==== DATA FOR REVIEW

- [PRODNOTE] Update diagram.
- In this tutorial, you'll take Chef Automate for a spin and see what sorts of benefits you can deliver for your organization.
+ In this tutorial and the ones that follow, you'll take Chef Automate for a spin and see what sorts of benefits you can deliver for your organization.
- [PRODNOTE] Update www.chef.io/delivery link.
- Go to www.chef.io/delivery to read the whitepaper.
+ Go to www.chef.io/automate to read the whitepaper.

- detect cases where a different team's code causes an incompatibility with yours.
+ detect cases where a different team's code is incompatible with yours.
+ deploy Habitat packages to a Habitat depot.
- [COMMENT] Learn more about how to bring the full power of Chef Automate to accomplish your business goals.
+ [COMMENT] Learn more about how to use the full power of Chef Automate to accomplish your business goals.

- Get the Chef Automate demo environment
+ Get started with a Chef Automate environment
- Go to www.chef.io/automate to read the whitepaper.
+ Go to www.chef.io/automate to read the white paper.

========
==== DATA FOR REVIEW

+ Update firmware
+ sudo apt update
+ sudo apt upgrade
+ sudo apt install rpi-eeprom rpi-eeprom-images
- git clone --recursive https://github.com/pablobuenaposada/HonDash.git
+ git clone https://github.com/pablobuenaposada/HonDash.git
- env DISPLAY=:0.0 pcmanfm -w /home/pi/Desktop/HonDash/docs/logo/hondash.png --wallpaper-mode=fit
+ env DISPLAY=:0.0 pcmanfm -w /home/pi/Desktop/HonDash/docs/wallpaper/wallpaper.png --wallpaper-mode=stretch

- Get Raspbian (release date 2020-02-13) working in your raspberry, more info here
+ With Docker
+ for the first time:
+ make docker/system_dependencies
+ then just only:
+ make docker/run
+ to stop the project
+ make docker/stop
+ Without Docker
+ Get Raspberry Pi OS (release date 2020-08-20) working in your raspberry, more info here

========

— YOUR OBJECTIVE —
Word for word, restate the lines of the listing above starting at the line with "git clone https://github.com/pablobuenaposada/HonDash.git" and ending at the line with "2020-08-20) working in your raspberry, more info here", and nothing outside them.

— SOLUTION —
+ git clone https://github.com/pablobuenaposada/HonDash.git
- env DISPLAY=:0.0 pcmanfm -w /home/pi/Desktop/HonDash/docs/logo/hondash.png --wallpaper-mode=fit
+ env DISPLAY=:0.0 pcmanfm -w /home/pi/Desktop/HonDash/docs/wallpaper/wallpaper.png --wallpaper-mode=stretch

- Get Raspbian (release date 2020-02-13) working in your raspberry, more info here
+ With Docker
+ for the first time:
+ make docker/system_dependencies
+ then just only:
+ make docker/run
+ to stop the project
+ make docker/stop
+ Without Docker
+ Get Raspberry Pi OS (release date 2020-08-20) working in your raspberry, more info here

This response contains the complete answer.